Longo’s, a Toronto-based grocery chain, began its digital transformation in early 2012 with the help of Unata, a self-proclaimed Digital Shopper Marketing company also based in Canada’s largest city. The companies set out to overhaul Longos’ Ontario-based delivery service, Grocery Gateway, by launching stunning iPhone, Android and Windows Phone 8 apps earlier this year. With a tremendous response and lots of support, Unata reimagined the app in March and updated it with iPad support and high-resolution photos.
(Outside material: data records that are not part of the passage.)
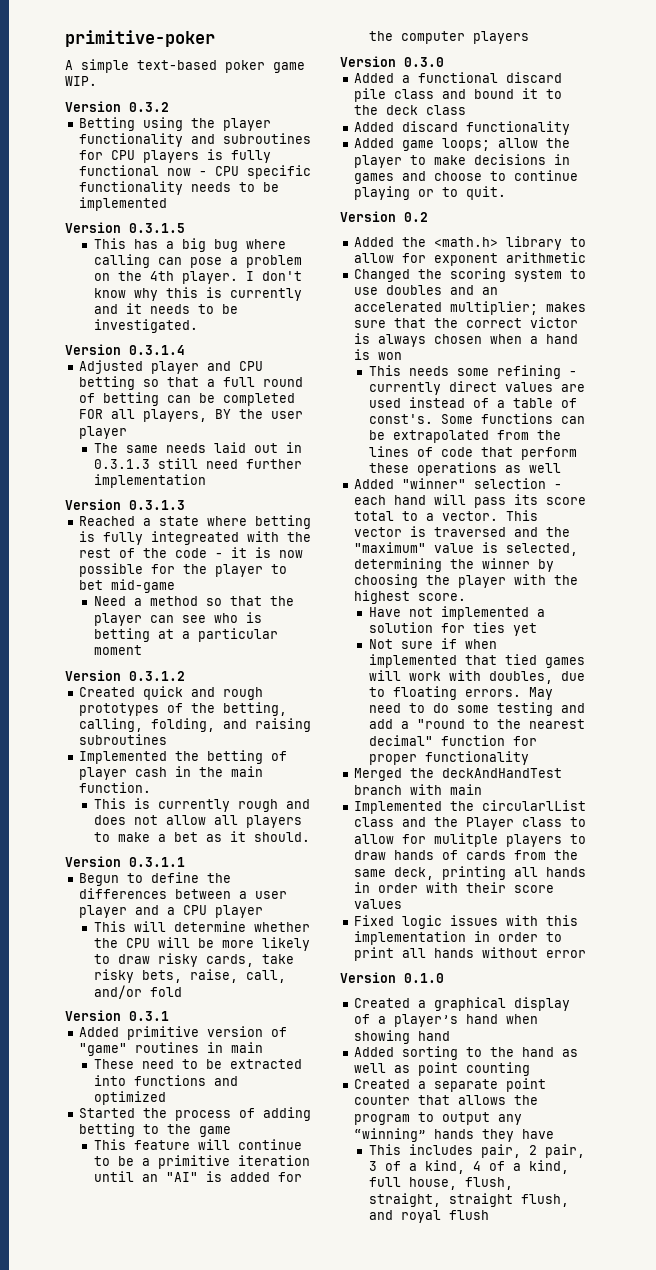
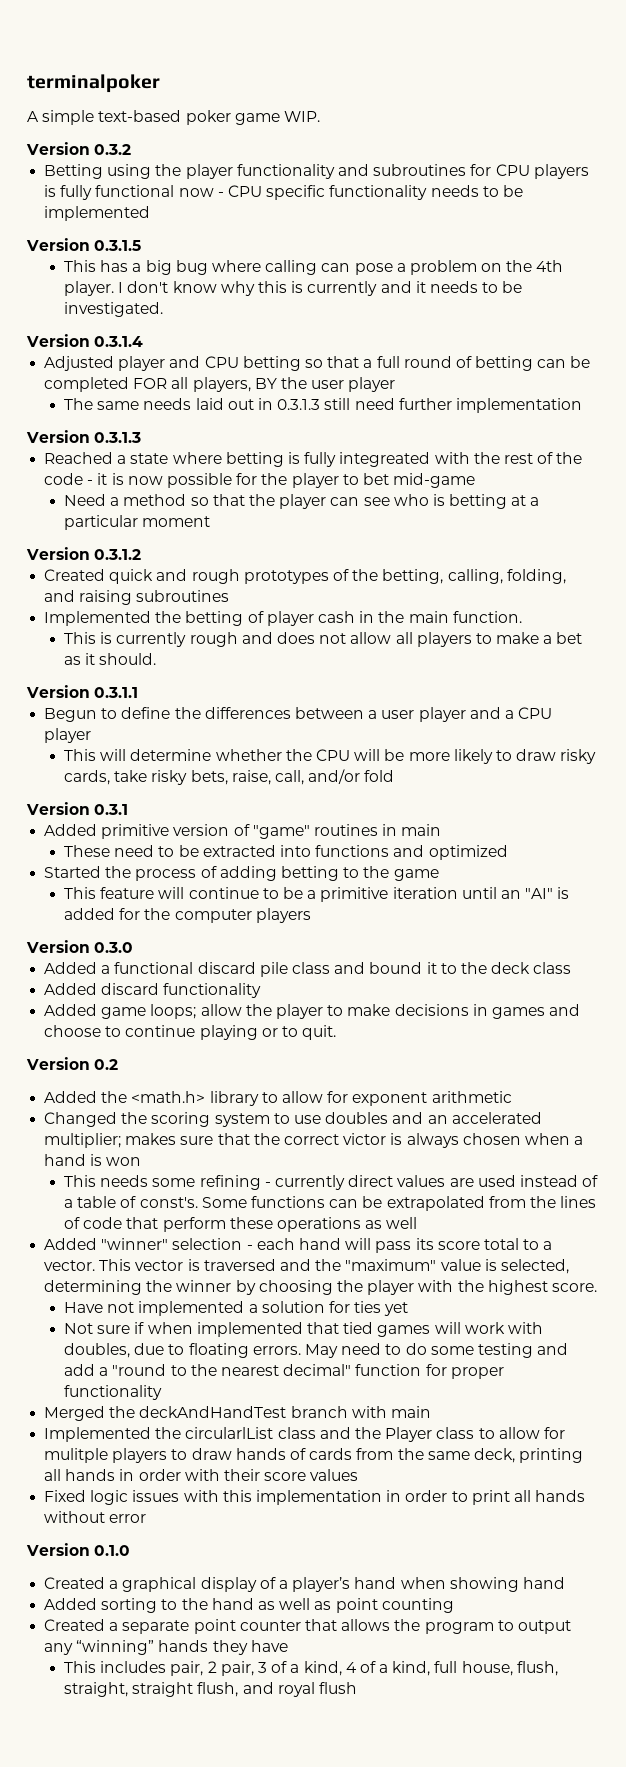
- primitive-poker
+ terminalpoker

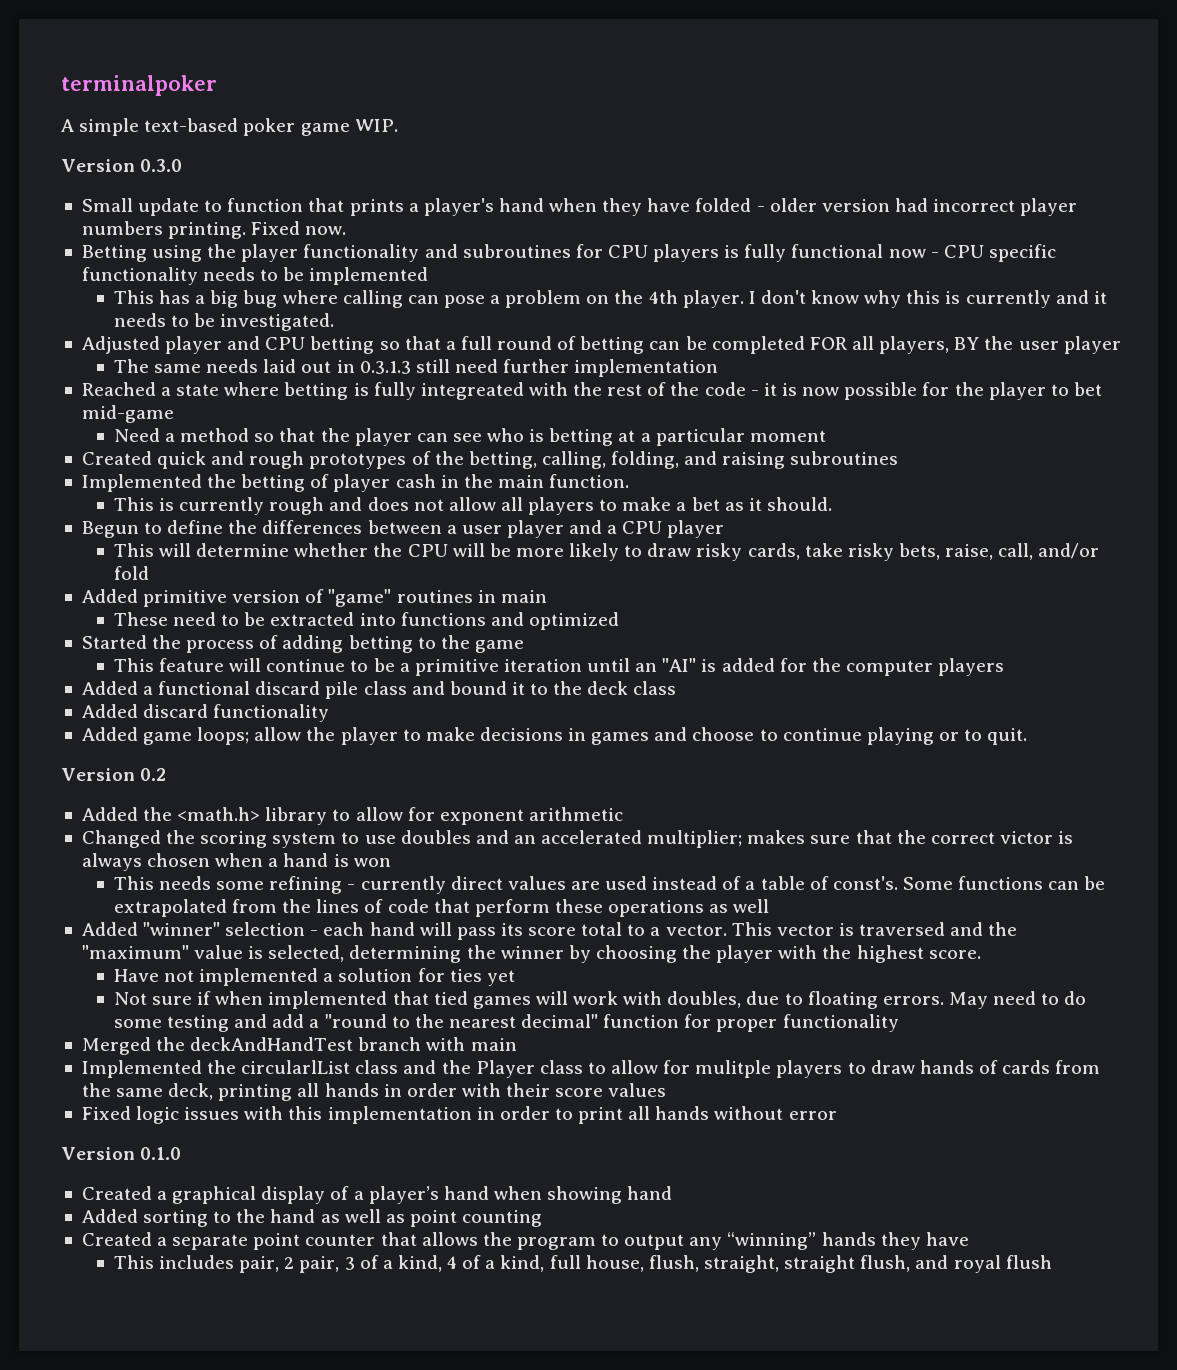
- Version 0.3.2
+ Version 0.3.0
+ Small update to function that prints a player's hand when they have folded - older version had incorrect player numbers printing. Fixed now.
- Version 0.3.1.5
- Version 0.3.1.4
- Version 0.3.1.3
- Version 0.3.1.2
- Version 0.3.1.1
- Version 0.3.1
- Version 0.3.0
Photo 7-26-2013, 2 33 36 PMPhoto 7-26-2013, 2 33 57 PM

Unata understands that shopping for groceries is different for each person and family. Intertwined with the Longo’s loyalty program, the newly-launched iOS andAndroid, along with a mobile web version, allows users to log in to their Thank You Rewards accounts, check balances and receive personalized recommendations based on previous purchases. Specials, coupons and sales are displayed prominently in the app, and the experience is dynamic based on store (you choose a “home store” the first time you enter the app) along with what you bought the last time.

While the Longo’s app works best with a Rewards account, its features are meant to be used by anyone walking into the store. A shopping list, which can be pre-populated based on item, amounts to a store-within-a-store experience: users can place generalized entries into the app, such as ‘oranges’, ‘tuna’ and ‘bread’ and receive up-to-date listings of featured products, items on sale, or brands that you’ve previously purchased.

Because Unata has a fully-formed backend of Longo’s products, as well as access to its Rewards database, the experience is personalized more so than any single shopping experience. The status of various featured products and sales are constantly kept up-to-date, and because Longo’s knows what products it sells at a specific store, customers will never be treated to incorrect information.

Photo 7-26-2013, 2 34 04 PM

Unlike in the Grocery Gateway app, which shares the same fluid, minimalist design and beautiful, high-resolution photos, you cannot complete an order in the app itself. But the app’s excellent recommendation engine, which Unata touts as the “Netflix for groceries,” will likely lead to more satisfied customers by pointing out products that will be more likely repurchased.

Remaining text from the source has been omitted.